It’s been a month since the release of “Bottom (A Live Collection)” … a month when most of my musical energy has been directed toward marketing and promotion. I’ve been posting on social media, pitching the album to playlists and radio shows and bloggers and friends, and just generally trying to get people to listen to it.
I’ll be honest, I don’t love this part of being a musician. I tend to find it exhausting and stressful, whereas I find actually creating music exciting and rejuvenating. If I’m sitting down with a guitar, or recording/mixing something on my laptop, literally hours will pass and I will be totally absorbed and happy. Marketing, though, feels like work, and comes with the fear of rejection and all the psychological dark sides of engaging too much with social media.
When I’m making music, I tend to think “why can’t I just make music all the time?” whereas when I’m doing the promotion side of things, it’s more like “why do I even bother making music at all?”

I know I’m not alone in this! And sure: no one’s forcing me to market my music. I do it because some part of me thinks there’s value in sharing it with others. Marketing is the necessary evil if you want to share music with people.
A success cycle
I recently ran across a useful framework for thinking about these different phases of creation, something called the Musician’s Success Cycle. It’s a framing invented by Cheryl B. Englehardt, a professional coach and a grammy-nominated artist in her own right. (There might well be other versions of the same thing, but this was the one I found first!)
Basically, the Musician’s Success Cycle asks you to conceive musical projects as flowing through a predictable series of temporary stages that require different mindsets and different kinds of engagement.
- Phase one is the beginning where you learn new skills and determine your goal for the project.
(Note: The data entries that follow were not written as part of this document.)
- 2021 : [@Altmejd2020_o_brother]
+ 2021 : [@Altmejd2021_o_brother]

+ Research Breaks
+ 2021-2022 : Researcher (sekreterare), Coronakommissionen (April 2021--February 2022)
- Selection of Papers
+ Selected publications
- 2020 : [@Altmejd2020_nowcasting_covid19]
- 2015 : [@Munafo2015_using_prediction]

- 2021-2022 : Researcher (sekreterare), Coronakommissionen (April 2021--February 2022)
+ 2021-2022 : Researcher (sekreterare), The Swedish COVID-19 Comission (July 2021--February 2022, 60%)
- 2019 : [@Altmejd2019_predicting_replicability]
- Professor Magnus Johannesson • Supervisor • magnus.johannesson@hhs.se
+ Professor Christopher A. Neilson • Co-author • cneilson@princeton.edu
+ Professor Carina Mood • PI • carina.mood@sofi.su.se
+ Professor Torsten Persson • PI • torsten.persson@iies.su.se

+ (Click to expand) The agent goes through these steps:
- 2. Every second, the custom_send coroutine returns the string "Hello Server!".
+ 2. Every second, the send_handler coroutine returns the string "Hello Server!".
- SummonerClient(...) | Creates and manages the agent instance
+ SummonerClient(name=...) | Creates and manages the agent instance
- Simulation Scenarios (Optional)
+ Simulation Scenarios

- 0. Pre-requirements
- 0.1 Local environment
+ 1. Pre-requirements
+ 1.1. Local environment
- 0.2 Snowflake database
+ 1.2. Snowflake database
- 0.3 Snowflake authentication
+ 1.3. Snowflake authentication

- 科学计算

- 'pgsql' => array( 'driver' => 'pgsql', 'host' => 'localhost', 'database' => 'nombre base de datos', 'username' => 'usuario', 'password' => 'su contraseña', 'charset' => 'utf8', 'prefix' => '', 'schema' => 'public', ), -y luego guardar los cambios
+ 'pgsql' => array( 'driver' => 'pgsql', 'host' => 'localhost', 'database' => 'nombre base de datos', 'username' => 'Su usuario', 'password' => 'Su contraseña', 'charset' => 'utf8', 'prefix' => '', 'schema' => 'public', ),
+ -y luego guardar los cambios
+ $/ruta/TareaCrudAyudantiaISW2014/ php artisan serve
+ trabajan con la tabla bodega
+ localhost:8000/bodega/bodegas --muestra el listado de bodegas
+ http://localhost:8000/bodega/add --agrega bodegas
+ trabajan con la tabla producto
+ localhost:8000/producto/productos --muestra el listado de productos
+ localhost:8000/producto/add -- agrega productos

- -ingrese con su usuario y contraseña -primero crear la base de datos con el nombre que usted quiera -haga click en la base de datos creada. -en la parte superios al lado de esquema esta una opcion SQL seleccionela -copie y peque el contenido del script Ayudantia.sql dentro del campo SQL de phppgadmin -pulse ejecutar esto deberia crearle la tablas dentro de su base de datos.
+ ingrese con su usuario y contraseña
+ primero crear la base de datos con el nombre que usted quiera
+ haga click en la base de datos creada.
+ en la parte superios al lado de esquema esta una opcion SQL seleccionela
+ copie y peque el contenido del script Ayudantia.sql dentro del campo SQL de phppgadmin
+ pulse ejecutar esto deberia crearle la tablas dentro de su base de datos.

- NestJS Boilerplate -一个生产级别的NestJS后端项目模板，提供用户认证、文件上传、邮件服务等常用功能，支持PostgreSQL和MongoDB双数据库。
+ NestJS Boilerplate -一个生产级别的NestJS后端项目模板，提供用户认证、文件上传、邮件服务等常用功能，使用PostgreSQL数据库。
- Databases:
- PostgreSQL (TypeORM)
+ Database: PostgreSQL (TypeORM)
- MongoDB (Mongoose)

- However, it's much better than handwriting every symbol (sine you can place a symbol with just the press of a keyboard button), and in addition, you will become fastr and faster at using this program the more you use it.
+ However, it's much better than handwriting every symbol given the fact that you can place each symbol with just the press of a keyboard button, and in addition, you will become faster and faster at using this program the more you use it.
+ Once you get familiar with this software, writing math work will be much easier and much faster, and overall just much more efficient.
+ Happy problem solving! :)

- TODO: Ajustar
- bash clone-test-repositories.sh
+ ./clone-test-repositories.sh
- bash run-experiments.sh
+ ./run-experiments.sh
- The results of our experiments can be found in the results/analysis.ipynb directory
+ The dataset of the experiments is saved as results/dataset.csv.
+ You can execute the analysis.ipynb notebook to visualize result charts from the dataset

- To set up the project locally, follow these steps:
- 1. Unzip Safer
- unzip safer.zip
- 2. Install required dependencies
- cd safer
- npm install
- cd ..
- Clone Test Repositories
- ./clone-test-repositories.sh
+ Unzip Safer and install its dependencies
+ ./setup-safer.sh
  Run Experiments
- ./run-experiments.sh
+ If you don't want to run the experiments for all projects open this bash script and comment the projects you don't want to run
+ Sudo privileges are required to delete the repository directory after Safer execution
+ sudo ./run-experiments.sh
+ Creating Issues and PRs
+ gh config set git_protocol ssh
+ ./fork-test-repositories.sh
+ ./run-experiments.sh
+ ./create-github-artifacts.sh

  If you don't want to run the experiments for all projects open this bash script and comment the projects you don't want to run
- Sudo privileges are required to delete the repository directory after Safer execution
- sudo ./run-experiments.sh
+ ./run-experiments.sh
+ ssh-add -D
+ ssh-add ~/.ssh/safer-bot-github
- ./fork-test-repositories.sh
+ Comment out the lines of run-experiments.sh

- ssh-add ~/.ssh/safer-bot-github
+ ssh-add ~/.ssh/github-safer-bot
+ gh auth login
- Phase two is the creative stage where you Make The Thing. Definitely my favorite, and I like to hang out here as long as possible! But if you stay here forever, you never actually finish anything.
- Phase three is preparation and admin, where you lay the groundwork for taking your work public. In the case of the Bottom release, this meant uploading files and lyrics and metadata, designing release plans, a bit of website redesign, etc, etc.
- Phase four is pitching and promoting. The site of my current woe.
- Phase five is monetization and maintenance. You start moving this project into the background and consolidating your gains in preparation to move on to the Next Thing.
You could probably redefine this as a system with four phases, or eight, or fifteen if you want, but for me, the number and content of the phases isn’t exactly the point. What I find valuable is something so simple it almost feels A Bit Too Obvious:
The phases are temporary!
By thinking about music (or any creative endeavor really) in this kind of a framework, you’re starting from two basic assumptions. One, you expect to move from each phase to the next at some point, so none of them should last forever; and two, you’ll be back around the cycle again in the future, so you shouldn't fret too much about moving on from the fun parts.
Knowing those two things, I can give myself permission to venture out of phase two, the Most Fun Phase Ever, by actually finishing a project. That’s possible because I know I will come back later and do more fun stuff. And when I find myself spending a few weeks in the dreaded phase four, I’m less likely to give up in despair if I remind myself that it’s only temporary, and I’ll be back around to phase two before I know it.

Giving myself permission to think about music this way has definitely leveled up my sanity! And helped me release an album that had been sitting on my hard drive for a couple of decades.